4.3. Str Literals

4.3.1. Docstring

  • PEP 257 -- Docstring Conventions: For multiline str always use three double quote (""") characters

  • More information in Function Doctest

If assigned to variable, it serves as multiline str otherwise it's a docstring:

>>> TEXT = """We choose to go to the Moon!
... We choose to go to the Moon in this decade and do the other things,
... not because they are easy, but because they are hard;
... because that goal will serve to organize and measure the best of our
... energies and skills, because that challenge is one that we are willing
... to accept, one we are unwilling to postpone, and one we intend to win,
... and the others, too."""

4.3.2. Escape Characters

  • \n - New line (ENTER)

  • \t - Horizontal Tab (TAB)

  • \' - Single quote ' (escape in single quoted strings)

  • \" - Double quote " (escape in double quoted strings)

  • \\ - Backslash \ (to indicate, that this is not escape char)
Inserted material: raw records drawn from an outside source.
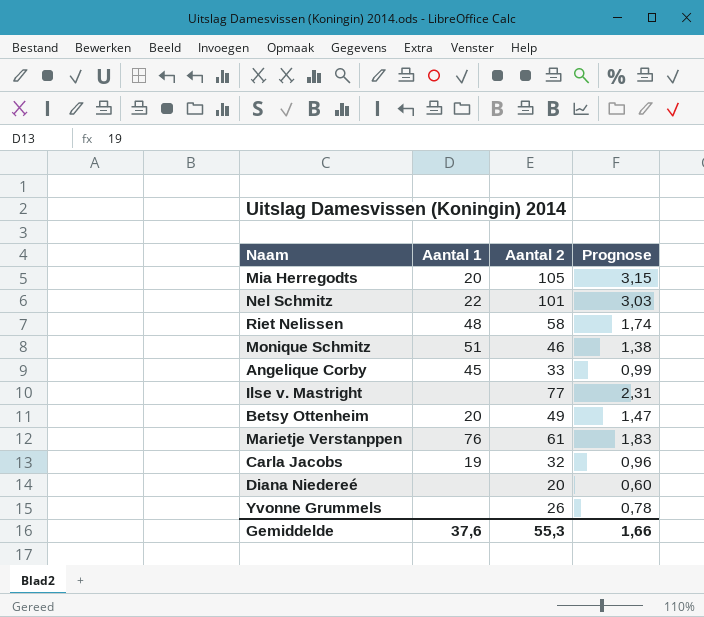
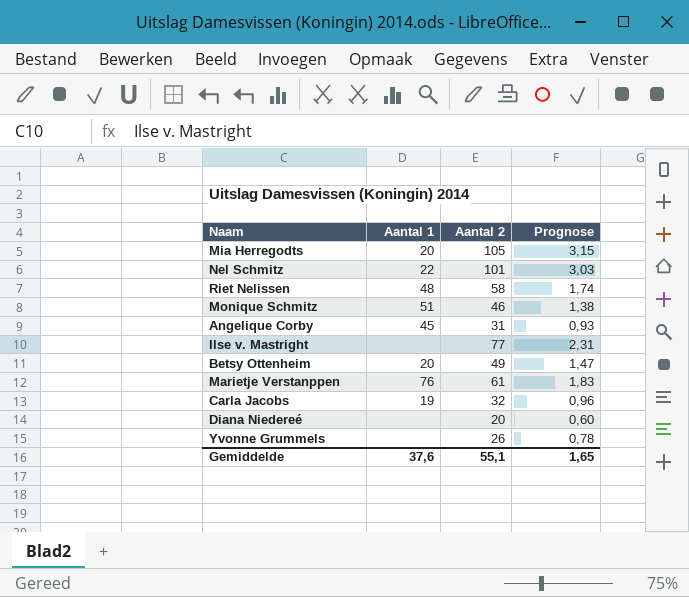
Angelique Corby | Aantal 2: 33 -> 31
Angelique Corby | Prognose: 0,99 -> 0,93
Gemiddelde | Aantal 2: 55,3 -> 55,1
Gemiddelde | Prognose: 1,66 -> 1,65

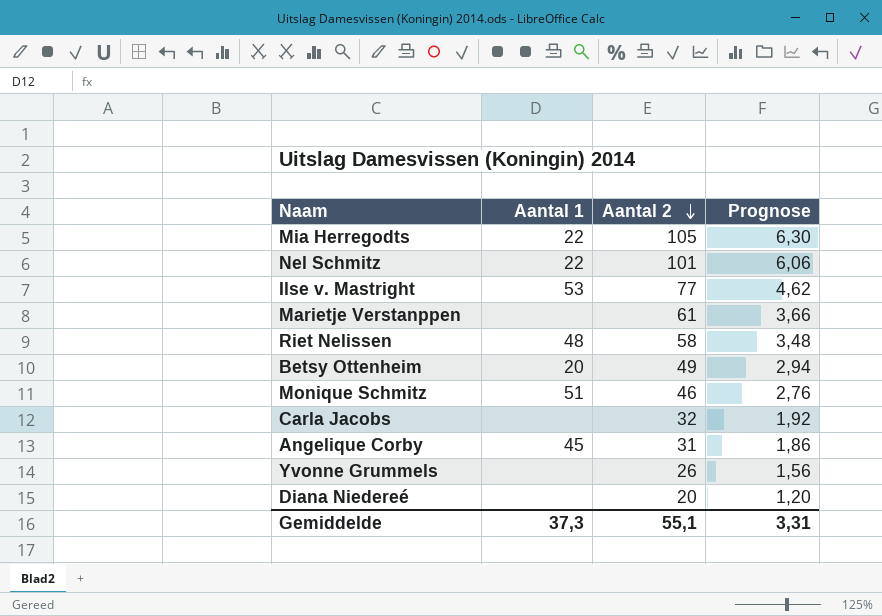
row order: none -> Aantal 2 descending
column Prognose | formula: [Aantal 2] * 0,03 -> [Aantal 2] * 0,06
Mia Herregodts | Aantal 1: 20 -> 22
Ilse v. Mastright | Aantal 1: none -> 53
Marietje Verstanppen | Aantal 1: 76 -> none
Carla Jacobs | Aantal 1: 19 -> none
Gemiddelde | Aantal 1: 37,6 -> 37,3
Gemiddelde | Prognose: 1,65 -> 3,31

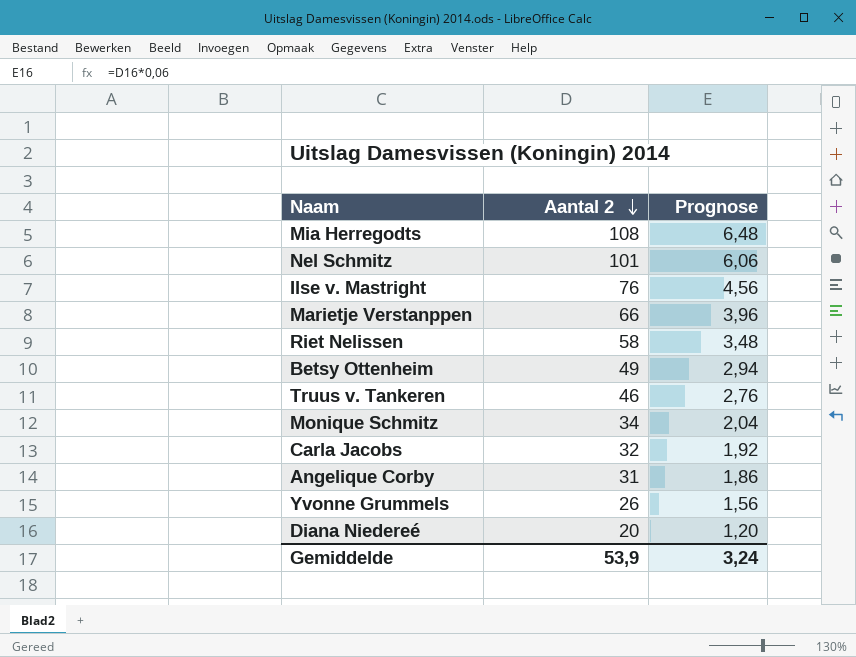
column Aantal 1 | position: 2 -> none
Mia Herregodts | Aantal 2: 105 -> 108
Mia Herregodts | Prognose: 6,30 -> 6,48
Ilse v. Mastright | Aantal 2: 77 -> 76
Ilse v. Mastright | Prognose: 4,62 -> 4,56
Marietje Verstanppen | Aantal 2: 61 -> 66
Marietje Verstanppen | Prognose: 3,66 -> 3,96
row Truus v. Tankeren: none -> 46 | 2,76
Monique Schmitz | Aantal 2: 46 -> 34
Monique Schmitz | Prognose: 2,76 -> 2,04
Gemiddelde | Aantal 2: 55,1 -> 53,9
Gemiddelde | Prognose: 3,31 -> 3,24

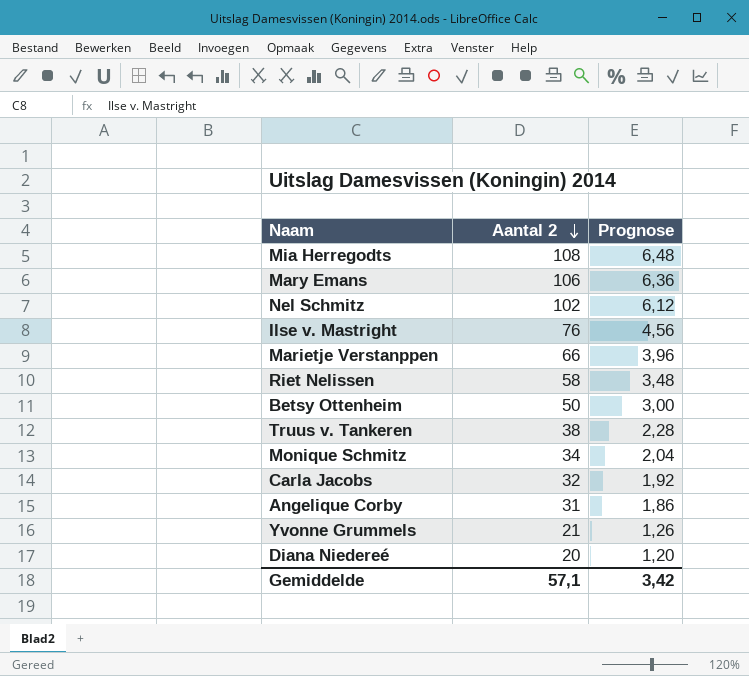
row Mary Emans: none -> 106 | 6,36
Nel Schmitz | Aantal 2: 101 -> 102
Nel Schmitz | Prognose: 6,06 -> 6,12
Betsy Ottenheim | Aantal 2: 49 -> 50
Betsy Ottenheim | Prognose: 2,94 -> 3,00
Truus v. Tankeren | Aantal 2: 46 -> 38
Truus v. Tankeren | Prognose: 2,76 -> 2,28
Yvonne Grummels | Aantal 2: 26 -> 21
Yvonne Grummels | Prognose: 1,56 -> 1,26
Gemiddelde | Aantal 2: 53,9 -> 57,1
Gemiddelde | Prognose: 3,24 -> 3,42

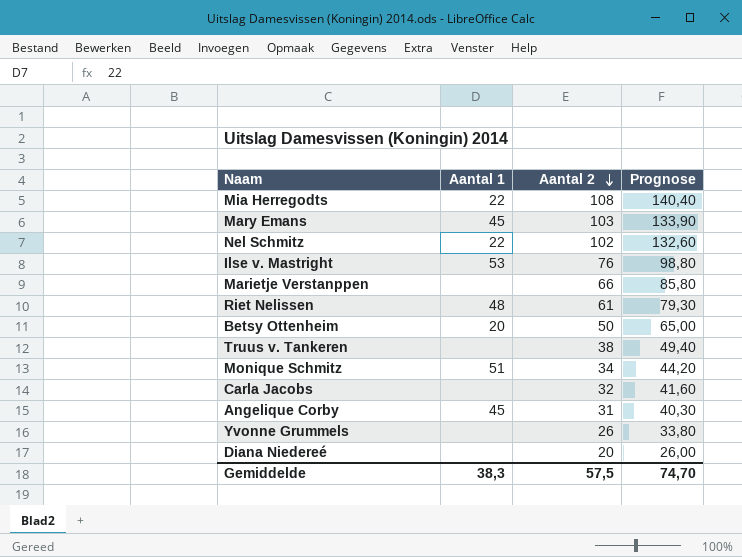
column Aantal 1 | position: none -> 2
column Prognose | formula: [Aantal 2] * 0,06 -> [Aantal 2] * 1,3
Mary Emans | Aantal 2: 106 -> 103
Riet Nelissen | Aantal 2: 58 -> 61
Yvonne Grummels | Aantal 2: 21 -> 26
Gemiddelde | Aantal 2: 57,1 -> 57,5
Gemiddelde | Prognose: 3,42 -> 74,70

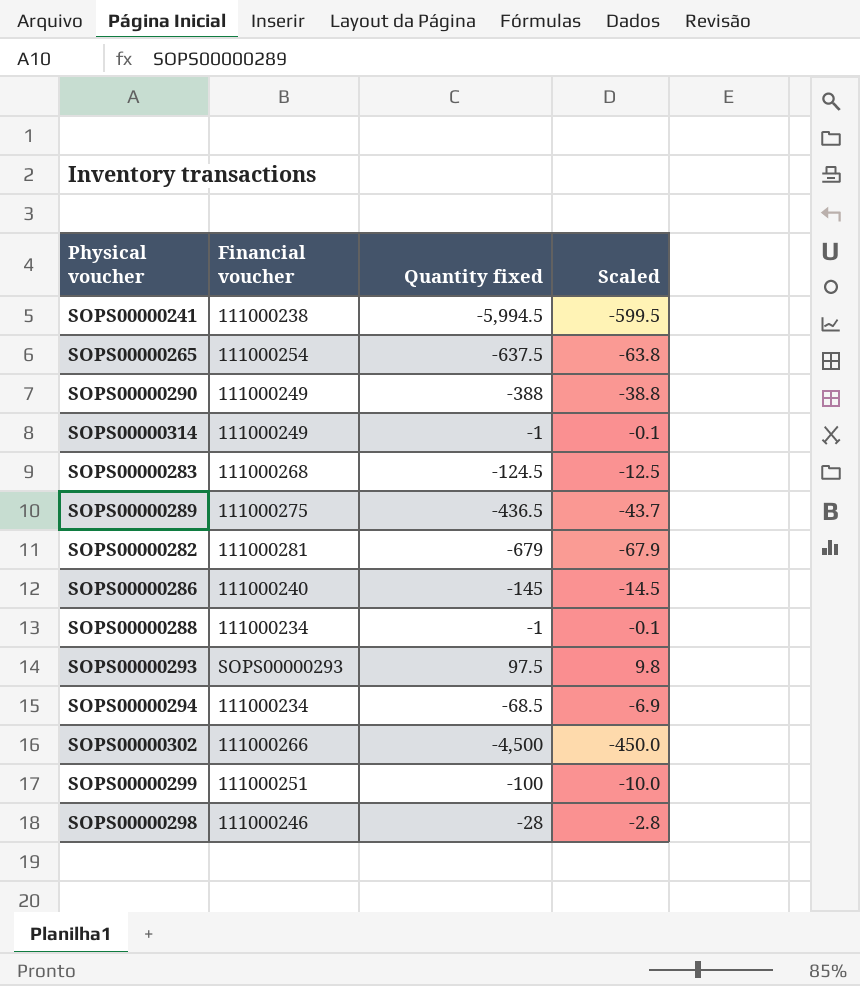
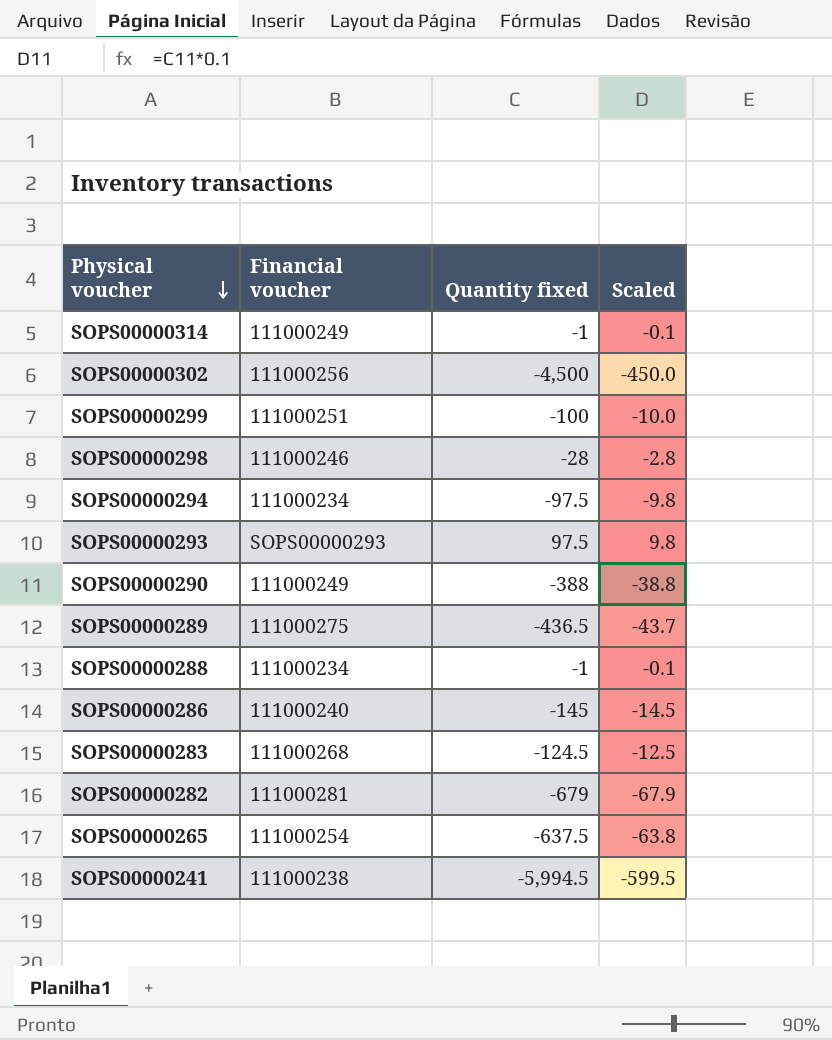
row order: none -> Physical voucher descending
SOPS00000302 | Financial voucher: 111000266 -> 111000256
SOPS00000294 | Quantity fixed: -68.5 -> -97.5
SOPS00000294 | Scaled: -6.9 -> -9.8

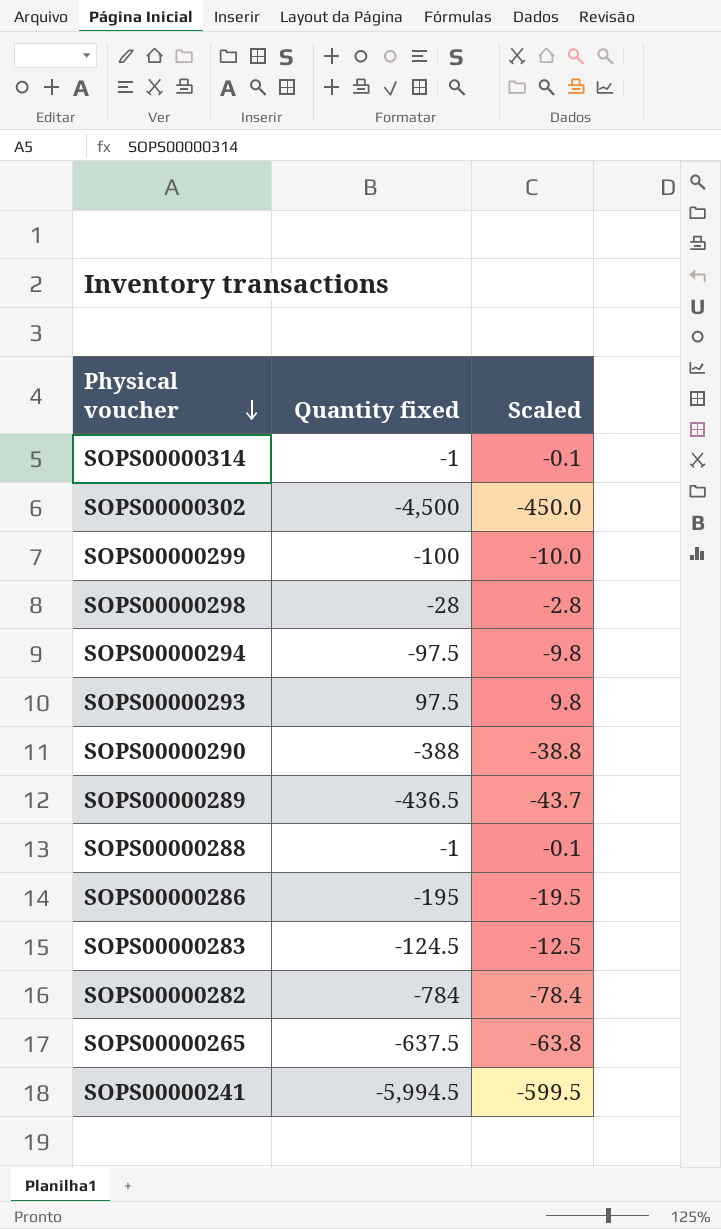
column Financial voucher | position: 2 -> none
SOPS00000286 | Quantity fixed: -145 -> -195
SOPS00000286 | Scaled: -14.5 -> -19.5
SOPS00000282 | Quantity fixed: -679 -> -784
SOPS00000282 | Scaled: -67.9 -> -78.4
  • More information in Builtin Printing

  • https://en.wikipedia.org/wiki/List_of_Unicode_characters

>>> print('\U0001F680')
🚀
>>> a = '\U0001F9D1'  # 🧑
>>> b = '\U0000200D'  # ''
>>> c = '\U0001F680'  # 🚀
>>>
>>> astronaut = a + b + c
>>> print(astronaut)
🧑‍🚀

4.3.3. Format String

  • String interpolation (variable substitution)

  • Since Python 3.6

  • Used for str concatenation

>>> name = 'José Jiménez'
>>>
>>> print(f'My name... {name}')
My name... José Jiménez
>>> firstname = 'José'
>>> lastname = 'Jiménez'
>>>
>>> result = f'My name... {firstname} {lastname}'
>>> print(result)
My name... José Jiménez

4.3.4. Unicode Literal

  • In Python 3 str is Unicode

  • In Python 2 str is Bytes

  • In Python 3 u'...' is only for compatibility with Python 2

>>> u'zażółć gęślą jaźń'
'zażółć gęślą jaźń'

4.3.5. Bytes Literal

  • Used while reading from low level devices and drivers

  • Used in sockets and HTTP connections

  • bytes is a sequence of octets (integers between 0 and 255)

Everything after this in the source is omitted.